荒っぽかったですか?(笑)。よくあんな企画が通ったなとは思います。『中華飯店』はね、確かに思い出深いですね。『柳沢教授』もありがとうございます(笑)

  • (C)フジテレビ

――その“オープニングが地球問題”なのですが、今年1月公開の映画『マスカレード・ホテル』のオープニングも地球ですよね。

あれは地球じゃなくて、日本です。ちょっと照れたのかな(笑)

――そうだったんですか? てっきり監督はこの作品のためにこれまでオープニングを地球にしていたんだと感慨深くなったんですが…。

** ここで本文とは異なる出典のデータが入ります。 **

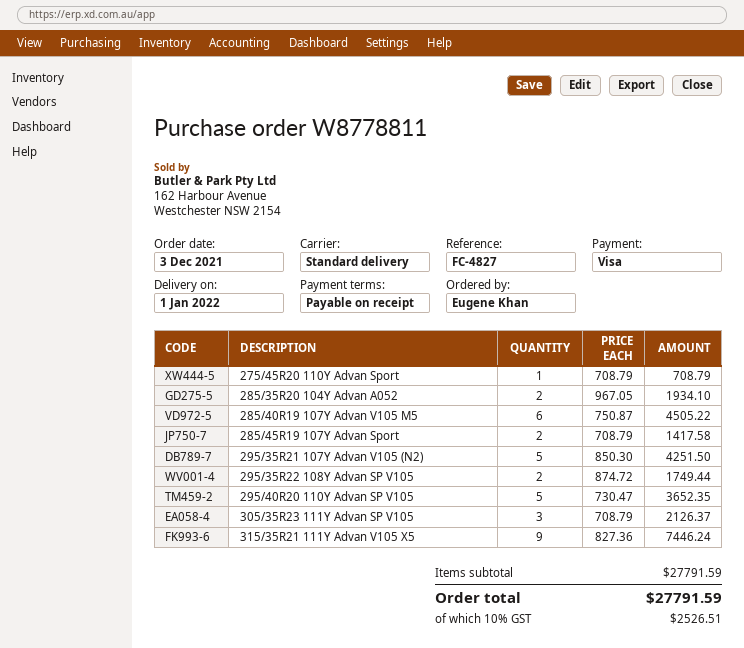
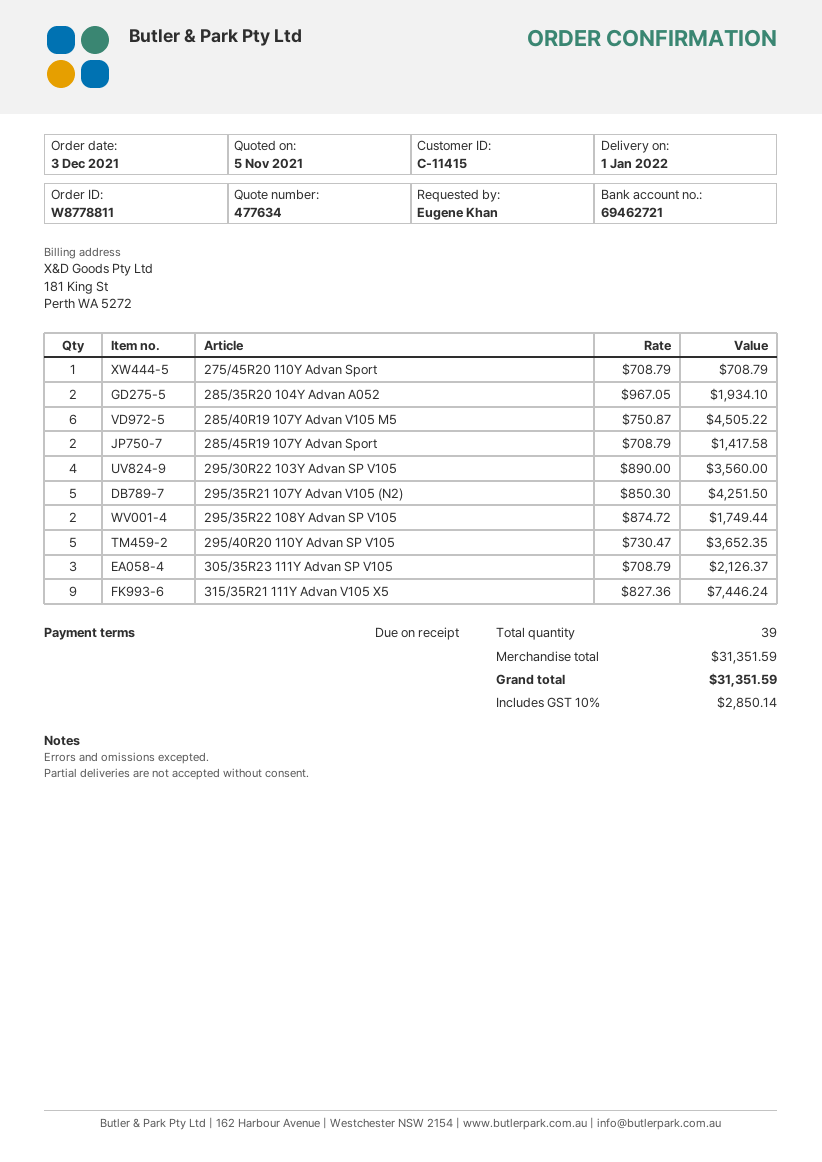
295/30R22 103Y Advan SP V105: none -> 4 x 890.00 = 3560.00
subtotal: 27791.59 -> 31351.59
tax: 10% = 2526.51 -> 10% = 2850.14
total: 27791.59 -> 31351.59

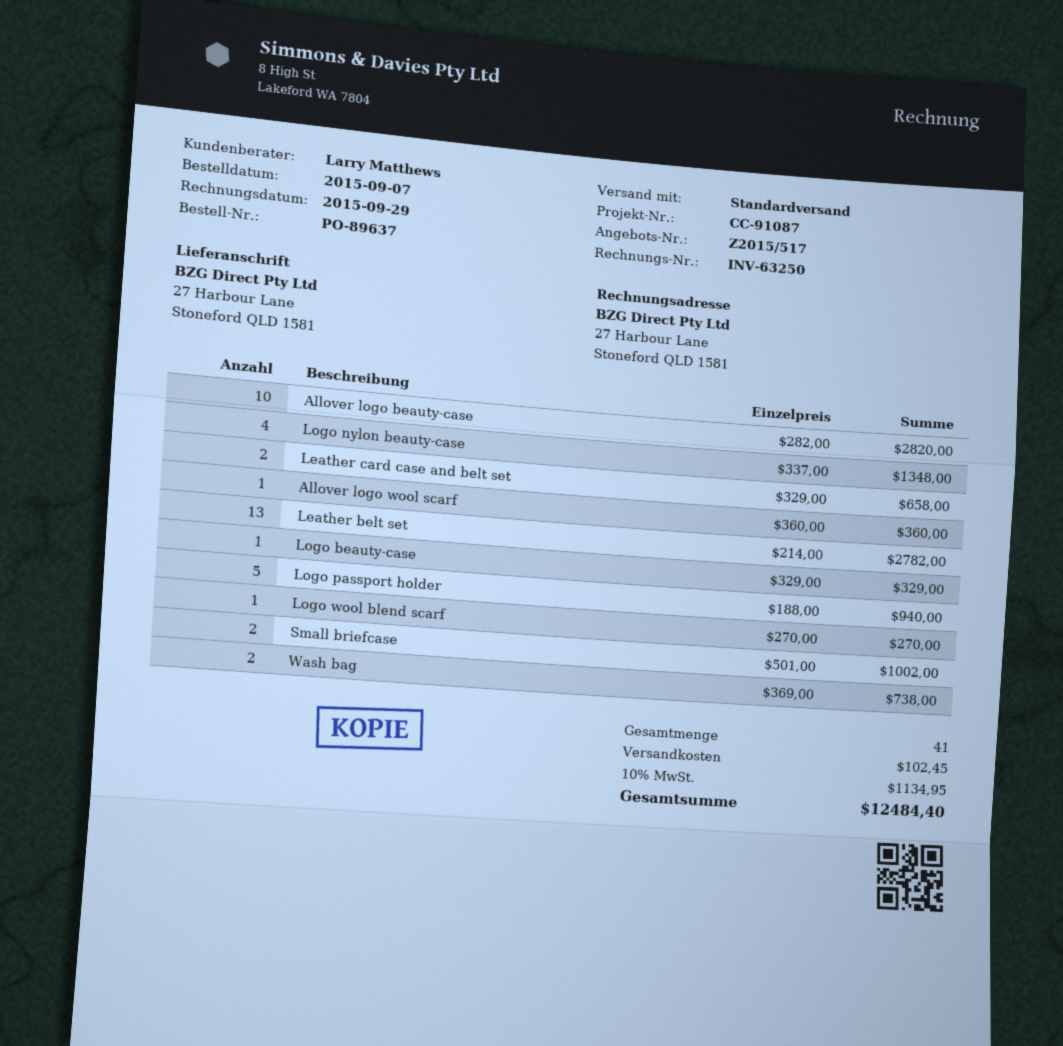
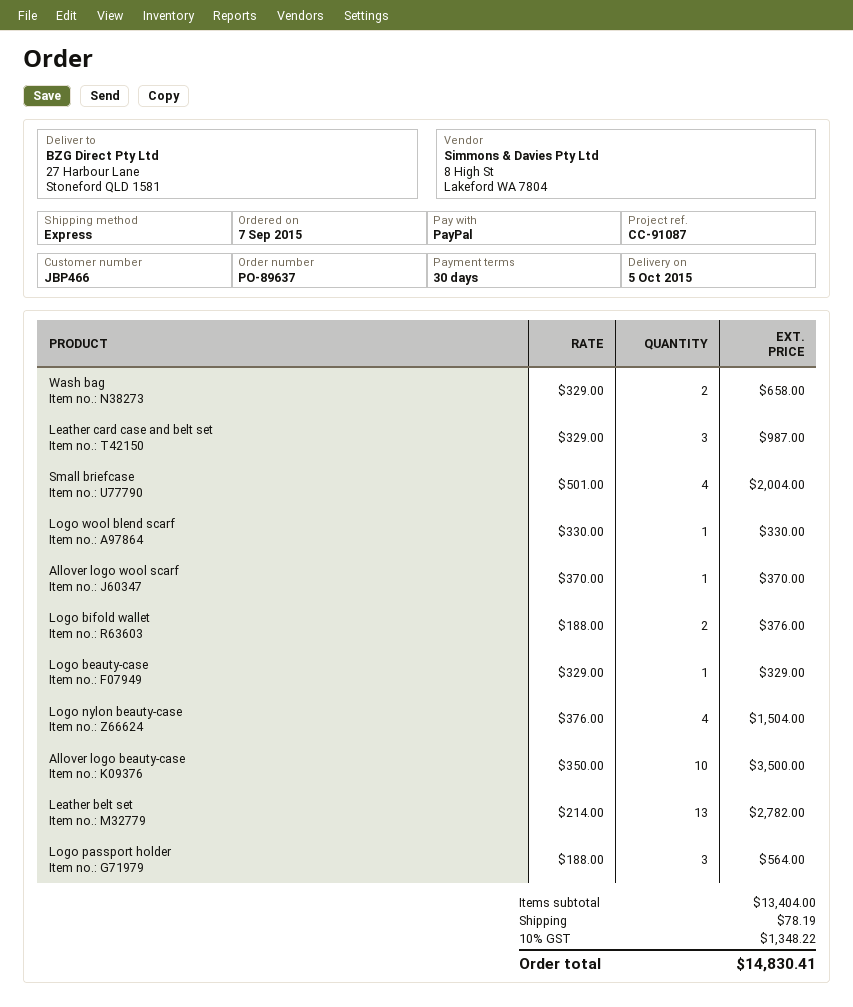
shipping method: standard -> express
Allover logo beauty-case: 10 x 282.00 = 2820.00 -> 10 x 350.00 = 3500.00
Logo nylon beauty-case: 4 x 337.00 = 1348.00 -> 4 x 376.00 = 1504.00
Leather card case and belt set: 2 x 329.00 = 658.00 -> 3 x 329.00 = 987.00
Allover logo wool scarf: 1 x 360.00 = 360.00 -> 1 x 370.00 = 370.00
Logo passport holder: 5 x 188.00 = 940.00 -> 3 x 188.00 = 564.00
Logo wool blend scarf: 1 x 270.00 = 270.00 -> 1 x 330.00 = 330.00
Small briefcase: 2 x 501.00 = 1002.00 -> 4 x 501.00 = 2004.00
Wash bag: 2 x 369.00 = 738.00 -> 2 x 329.00 = 658.00
Logo bifold wallet: none -> 2 x 188.00 = 376.00
shipping: 102.45 -> 78.19
tax: 10% = 1134.95 -> 10% = 1348.22
total: 12484.40 -> 14830.41

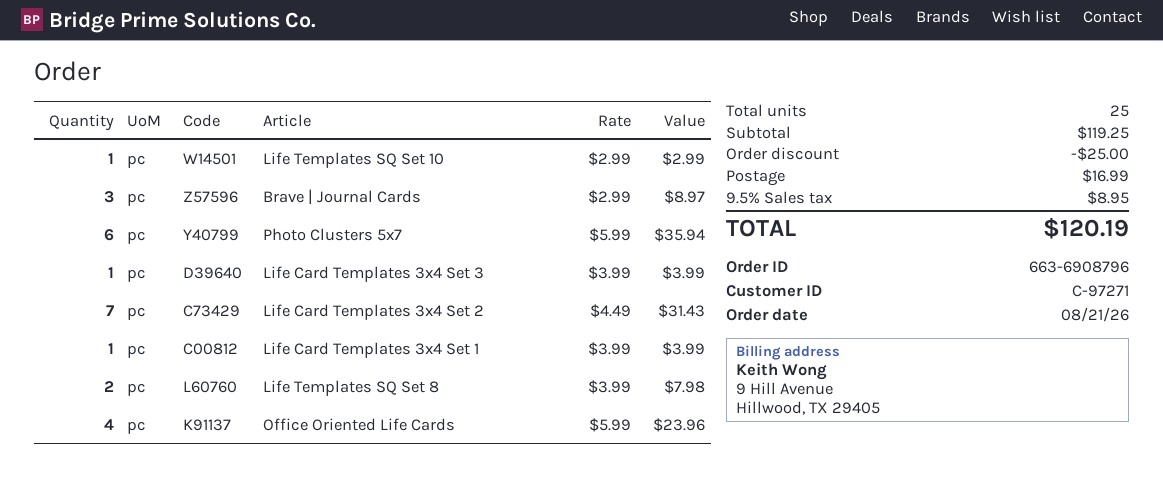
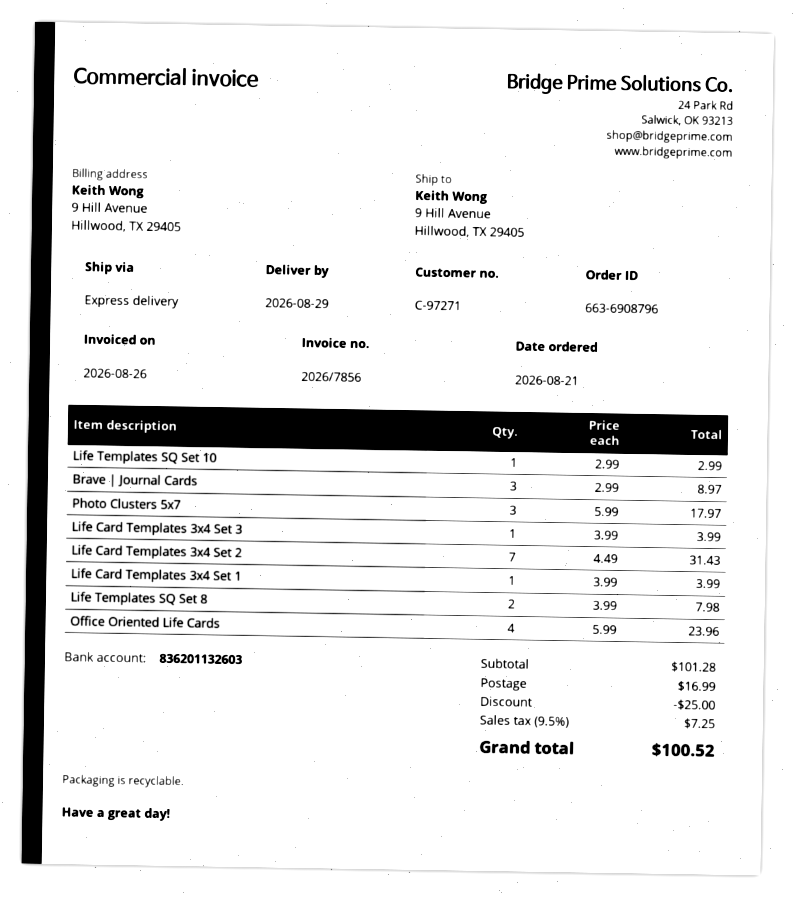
Photo Clusters 5x7: 6 x 5.99 = 35.94 -> 3 x 5.99 = 17.97
subtotal: 119.25 -> 101.28
tax: 9.5% = 8.95 -> 9.5% = 7.25
total: 120.19 -> 100.52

よく見ていただき、ありがとうございます。ちょっと汗出てきちゃったよ(笑)

――あと、これまで地球を見下ろしてたんですが、今回の『ラジエーションハウス』のオープニングは、太陽を見上げるカットから始まりましたよね。“地球”と“太陽”、“見下ろす”と“見上げる”というのは、かけているんですか?

いや、かけてないかけてない(笑)

――でも4話くらいまで、何かを“見上げる”ところから始まってましたよね。

実は徹底的にそうしていこうかと思ったんだけど、連ドラってそうはいかないですよね。他の監督もいて、みんなにいろいろ撮りたい画があるから。5話で違った感じになったので、(鈴木監督が担当した)6話で「俺もいいや」ってなりました(笑)


●鈴木雅之
1958年生まれ、東京都出身。79年に日活芸術学院卒業後、共同テレビジョンを経て、94年にフジテレビジョン入社。『白鳥麗子でございます!』『29歳のクリスマス』『王様のレストラン』『世界で一番パパが好き』『ショムニ』『HERO』などのドラマや、『GTO』『HERO』『プリンセス・トヨトミ』『マスカレード・ホテル』などの映画を監督。編成局第一制作室長を務めた後、現在は第一制作室役員待遇エグゼクティブディレクター。